DIY dentistry
We read a lot nowadays about DIY dentistry, with ghastly stories about self-extractions and other less gory but cringe-worthy tales of attempts at tooth whitening using anything from crushed strawberries to undiluted bleach. I wonder whether we might be missing a trick here. There is an old saying that a poacher turned gamekeeper is apt to be successful. Indeed, it is a thought process keenly followed in IT and tech industries where big companies seek to engage and employ hackers and other would-be attackers by utilising their knowledge and techniques. So, what about a new category of GDC registrants - suitably trained of course – the DiYDCPs?
Urban archaeology
A new brand of investigative journalism has started to appear on television, YouTube and social media in which people discover and film abandoned premises in a wide variety of circumstances and situations. Giant industrial plants in the jungle, huge mining complexes in the middle of nowhere and deserted railway depots with treasured old loco parts, all feature.

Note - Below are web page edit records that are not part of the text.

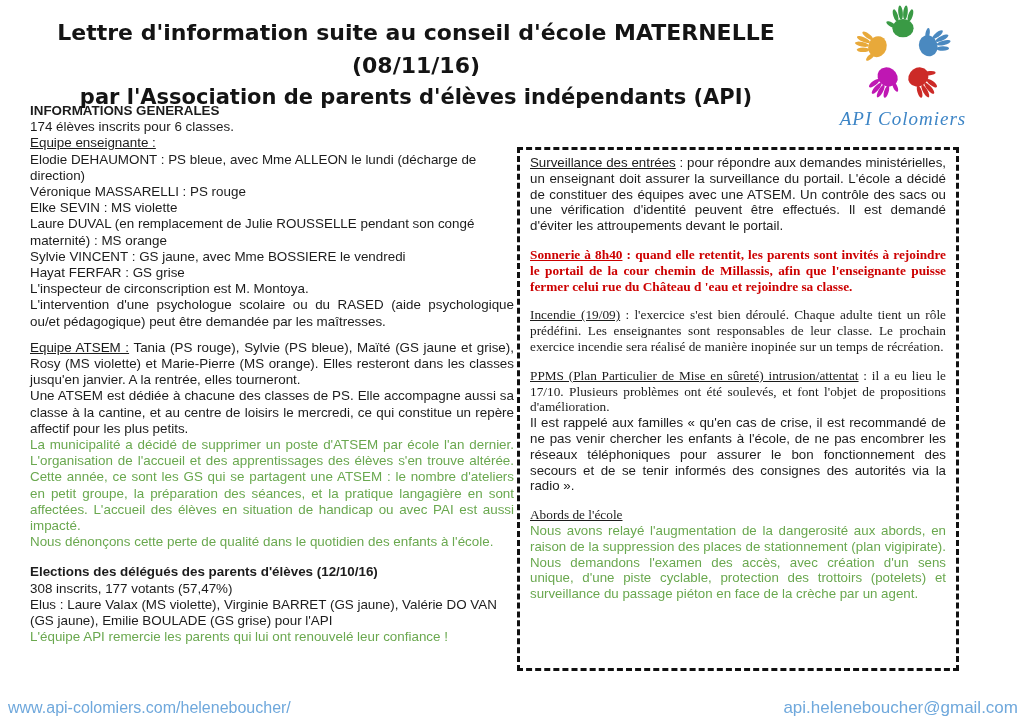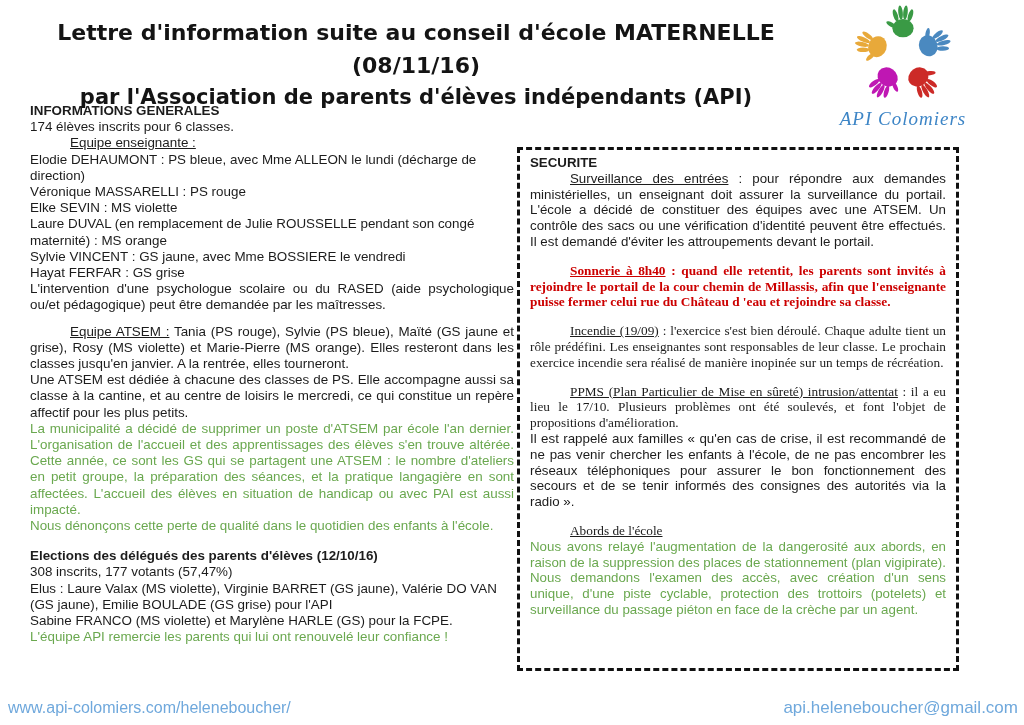--- a/index.html
+++ b/index.html
@@ -29,21 +29,21 @@
   .logo-text{
     font-family:"Liberation Serif",serif;font-style:italic;
     font-size:19px;line-height:22px;color:var(--logoblue);letter-spacing:1px;
   }
   
   .left-col{
     position:absolute;top:103px;left:30px;width:484px;
     font-size:13.4px;line-height:16.2px;
   }
   .b{font-weight:bold;}
-  .u{text-decoration:underline;margin-left:40px;}
+  .u{text-decoration:underline;}
   .jst{text-align:justify;}
   .green{color:var(--green);}
   .redb{color:var(--red);font-weight:bold;}
   .mt-atsem{margin-top:10px;}
   .mt-elec{margin-top:14px;}
   p{margin:0;}
   
   .right-box{
     position:absolute;left:517px;top:147px;width:442px;height:524px;
     border:3px dashed #111;padding:5px 10px 5px 10px;
@@ -96,42 +96,41 @@
       <div>174 élèves inscrits pour 6 classes.</div>
       <div class="u">Equipe enseignante :</div>
       <div>
           <div>Elodie DEHAUMONT : PS bleue, avec Mme ALLEON le lundi (décharge de direction)</div>
           <div>Véronique MASSARELLI :  PS rouge</div>
           <div>Elke SEVIN : MS violette</div>
           <div>Laure DUVAL (en remplacement de Julie ROUSSELLE pendant son congé maternité) : MS orange</div>
           <div>Sylvie VINCENT : GS jaune, avec Mme BOSSIERE le vendredi</div>
           <div>Hayat FERFAR : GS grise</div>
         </div>
+      <div>L'inspecteur de circonscription est M. Montoya.</div>
       <p class="jst">L'intervention d'une psychologue scolaire ou du RASED (aide psychologique ou/et pédagogique) peut être demandée par les maîtresses.</p>
     </div>
 
     <div class="mt-atsem">
       <p class="jst"><span class="u">Equipe ATSEM :</span><span> Tania (PS rouge), Sylvie (PS bleue), Maïté (GS jaune et grise), Rosy (MS violette) et Marie-Pierre (MS orange). Elles resteront dans les classes jusqu'en janvier. A la rentrée, elles tourneront.</span></p>
       <p class="jst">Une ATSEM est dédiée à chacune des classes de PS. Elle accompagne aussi sa classe à la cantine, et au centre de loisirs le mercredi, ce qui constitue un repère affectif pour les plus petits.</p>
       <p class="jst green">La municipalité a décidé de supprimer un poste d'ATSEM par école l'an dernier. L'organisation de l'accueil et des apprentissages des élèves s'en trouve altérée. Cette année, ce sont les GS qui se partagent une ATSEM : le nombre d'ateliers en petit groupe, la préparation des séances, et la pratique langagière en sont affectées. L'accueil des élèves en situation de handicap ou avec PAI est aussi impacté.</p>
       <p class="green">Nous dénonçons cette perte de qualité dans le quotidien des enfants à l'école.</p>
     </div>
 
     <div class="mt-elec">
       <div class="b">Elections des délégués des parents d'élèves (12/10/16)</div>
       <div>308 inscrits, 177 votants (57,47%)</div>
       <div>Elus : Laure Valax (MS violette), Virginie BARRET (GS jaune), Valérie DO VAN (GS jaune), Emilie BOULADE (GS grise) pour l'API</div>
-      <div>Sabine FRANCO (MS violette) et Marylène HARLE (GS) pour la FCPE.</div>
       <div class="green">L'équipe API remercie les parents qui lui ont renouvelé leur confiance !</div>
     </div>
 
   </div>
 
   <div class="right-box">
-    <div class="b">SECURITE</div>
 
     <p class="jst"><span class="u">Surveillance des entrées</span><span> : pour répondre aux demandes ministérielles, un enseignant doit assurer la surveillance du portail. L'école a décidé de constituer des équipes avec une ATSEM. Un contrôle des sacs ou une vérification d'identité peuvent être effectués. Il est demandé d'éviter les attroupements devant le portail.</span></p>
 
     <p class="jst sp redb"><span class="u">Sonnerie à 8h40</span><span> : quand elle retentit, les parents sont invités à rejoindre le portail de la cour chemin de Millassis, afin que l'enseignante puisse fermer celui rue du Château d 'eau et rejoindre sa classe.</span></p>
 
     <p class="jst sp"><span class="u">Incendie (19/09)</span><span> : l'exercice s'est bien déroulé. Chaque adulte tient un rôle prédéfini. Les enseignantes sont responsables de leur classe. Le prochain exercice incendie sera réalisé de manière inopinée sur un temps de récréation.</span></p>
 
     <p class="jst sp"><span class="u">PPMS (Plan Particulier de Mise en sûreté) intrusion/attentat</span><span> : il a eu lieu le 17/10. Plusieurs problèmes ont été soulevés, et font l'objet de propositions d'amélioration.</span></p>
     <p class="jst">Il est rappelé aux familles « qu'en cas de crise, il est recommandé de ne pas venir chercher les enfants à l'école, de ne pas encombrer les réseaux téléphoniques pour assurer le bon fonctionnement des secours et de se tenir informés des consignes des autorités via la radio ».</p>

Not to be outdone, we can now add dentistry to the list - as an ‘urban explorer’ has uncovered an abandoned dental clinic in Birmingham (Alabama, USA) complete with decades-old denture casts and clinical instruments. Apparently, the owner retired, locked the door and never returned. One photo shows a display of casts from patients’ mouths, gathering dust and cobwebs as they lay undisturbed on a shelf. The practice was abandoned in the early 2000s and in the years that followed parts of the roof began to collapse leaving the building in a state of disrepair. With NHS dentistry in such a terrible state, in England in particular, one can’t help but wonder if in 2042 a similar discovery will be made in Birmingham (West Midlands, UK).
Earlier still
Analysis of tooth enamel has provided information about the locale where people from the 6th century might have grown up. Maybe not so surprising in itself, but the remains in question were found in the latrine of a Roman bath house near Edinburgh, of people who may have come from the other side of medieval Scotland. Bioarchaeological work led by the University of Aberdeen has found that some of the group might have travelled across Scotland to make the Cramond area their home. The researchers examined the bones and teeth of the dead, known as ‘the bodies in the bog’, and used isotope analyses to look at the adults’ diet and origins.
The senior author of the study said they were surprised to find that despite being buried close to each other, leading to an assumption that they were a single family, some were brought up hundreds of miles apart. There are various theories about why the ancient Scots might have travelled so far from their roots but one wag suggested that the reason, far from being tribal or religious in nature, was perhaps that they were all journeying so far in search of NHS dental treatment.